稲葉振一郎「不平等との戦い─ルソーからピケティまで」(2)~第0章 はじめに─ピケティから、ルソーとスミスへ
ピケティが格差と不平等に着目した議論の出発点は18世紀のルソーとアダム・スミスに求められる。ルソーの『人間不平等起源論』はホッブスやロックの社会契約説への批判を目指したもので、彼らの議論を現実の解釈として受け入れた上で、それに対する道徳的な評価を逆転し、さらに彼らの議論の前提を暴いてその外に出ることを目指すものだった。彼によれば私的所有権制度の確立、さらにそこから帰結する分業の発展が、人間社会における富める者と貧しい者と無力な庶民との間の不平等の発展の基本的な原因だ。そして所有権の秩序が確立されるためには、集権的な統治能力、国家の確立が不可欠で、それは所有権の確立を目指す人々の合意つまり社会契約があった。ルソーはホッブスの議論の基本骨格を受け入れる。ルソーは人間社会、ことに文明社会における不平等の根底的な原因を、国家権力に裏打ちされた所有権制度に求める。ルソーは、なぜ人々が所有権の確立を欲し、そのために国家を樹立しようとするのか、についてのホッブスやロックの立論には充分な根拠がある、そして、生存、自己保存を求める人々が、自らの生計基盤である財産の安全を求めるのは当然である、と。それゆえ、ルソーは社会契約の否定、国家の否定、法と秩序の否定ではなく、よりましな国家、社会契約の可能性を求めて『社会契約論』を刊行する。
アダム・スミスは、不平等の原因を私的所有に求める点ではルソーと同じだが、所有権が確立することによって人々が自分の財産の活用に安心して取組み、労働や投資に励むようになる、その結果、生産力が、ひいては成果さ水準が上がることを重視する。そうして社会全体の生産力が上がった結果、国家権力が法と秩序を確立し、そのもとで商業取引が発展した文明社会では、ルソーが言う通り不平等は拡大しているが、しかしその不平等な社会の中で最底辺にいる人々の生活は絶対的に改善している。それがスミスの捉え方だ。この二人の違いは、今日の成長か格差かという論争の原型を提供している。

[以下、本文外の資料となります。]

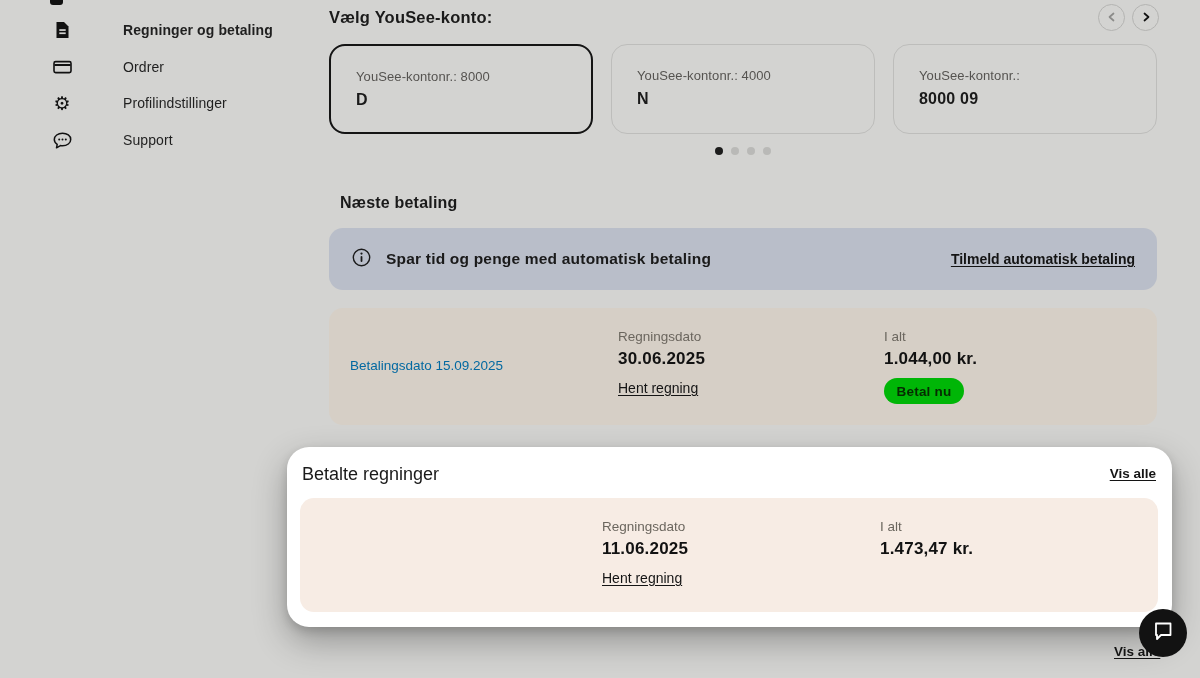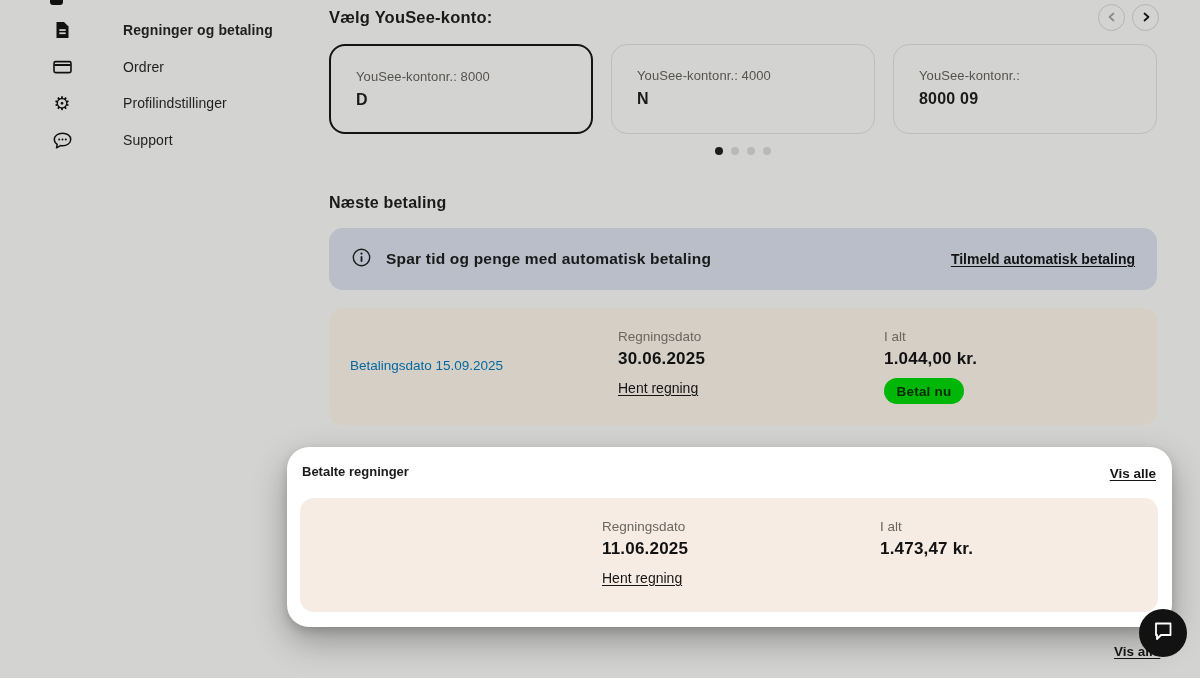--- a/index.html
+++ b/index.html
@@ -82,21 +82,21 @@
     background: #00b607; color: #062b02; font-family: inherit;
     font-size: 13.5px; font-weight: bold; cursor: pointer; letter-spacing: .2px;
   }
 
   
   .paid-panel {
     left: 287px; top: 447px; width: 885px; height: 180px;
     background: #ffffff; border-radius: 22px;
     box-shadow: 0 14px 34px rgba(0,0,0,.30), 0 4px 10px rgba(0,0,0,.14);
   }
-  .paid-heading { left: 15px; top: 17px; font-size: 13px; font-weight: bold; }
+  .paid-heading { left: 15px; top: 17px; font-size: 18px; font-weight: normal; }
   .paid-viewall { right: 16px; top: 19px; font-size: 13.5px; font-weight: bold; text-decoration: underline; text-underline-offset: 2px; cursor: pointer; color: #141414; }
   .bill-card-paid {
     left: 13px; top: 51px; width: 858px; height: 114px;
     background: #f7ece4; border-radius: 14px;
   }
 
   
   .footer-viewall { left: 1114px; top: 644px; font-size: 13.5px; font-weight: bold; text-decoration: underline; text-underline-offset: 2px; cursor: pointer; color: #141414; z-index: 1; }
   .chat-fab {
     left: 1139px; top: 609px; width: 48px; height: 48px; border-radius: 50%;
@@ -174,21 +174,21 @@
   <div class="acct-value">8000 09</div>
 </div>
 
 <div class="abs dots">
   <span class="dot active"></span>
   <span class="dot"></span>
   <span class="dot"></span>
   <span class="dot"></span>
 </div>
 
-<h2 class="abs section-heading" style="left:329px; top:194px">Næste betaling</h2>
+<h2 class="abs section-heading" style="left:340px; top:194px">Næste betaling</h2>
 
 <div class="abs banner">
   <span>
     <svg width="19" height="19" viewBox="0 0 19 19">
         <circle cx="9.5" cy="9.5" r="8.2" fill="none" stroke="#1a1a1a" stroke-width="1.4"></circle>
         <circle cx="9.5" cy="5.6" r="1.1" fill="#1a1a1a"></circle>
         <rect x="8.6" y="8" width="1.8" height="6" rx="0.9" fill="#1a1a1a"></rect>
       </svg>
   </span>
   <span class="banner-text">Spar tid og penge med automatisk betaling</span>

つまり、私的所有制度とその下での分業は不平等を生み出し、維持強化さえするが、それは道徳的に容認できるのかというルソーの問題提起に対して、スミスは私的所有制度とその下での分業は、人々がその財産を他人と自由に取引する市場メカニズムと組み合わせれば、不平等を解消しないまでも、全体として豊かさの底上げを可能にするから容認できると答えたということになる。この答えで、スミスはルソーの問いが、不平等それ自体が悪であることを前提していることには触れずに、不平等は豊かな者が貧しい者を搾取した結果であるから悪であると読み替えて、貧しい者をより豊かにする不平等であれば容認できると問題の本質をすり替えたとも言える。
現在の我々が、日本で経済的不平等について論じる場合は、経済を動かしている仕組みは基本的に私的所有権制度の基盤の上に乗った自由な市場経済であるということが前提になっている。そのうえで、経済成長と平均的な経済水準の改善が達成されるためには、所有権と市場のルールを守った上での自由な競争が持続することが望ましいと考えられる。しかし、市場なおける自由な競争は、努力した者がそれに見合った成果を上げる、その結果としての格差だけでなく、純然たる運不運による成果の違いによる格差をも生み出す。つまり、市場の自由な競争は、放っておけば社会の中での不平等を拡大してしまう、と考えられている。それゆえ、格差や不平等を是正したいと思うのなら、市場における自由な競争に対して、何らかの制限や介入を行わなければならない。しかし、市場への過度な介入は生産力の上昇や経済成長の邪魔をしてしまっては、格差の是正、不平等の緩和によって目指される目標である底辺の人々の生活水準の改善を失敗させてしまうかもしれない。ここにトレードオフがある。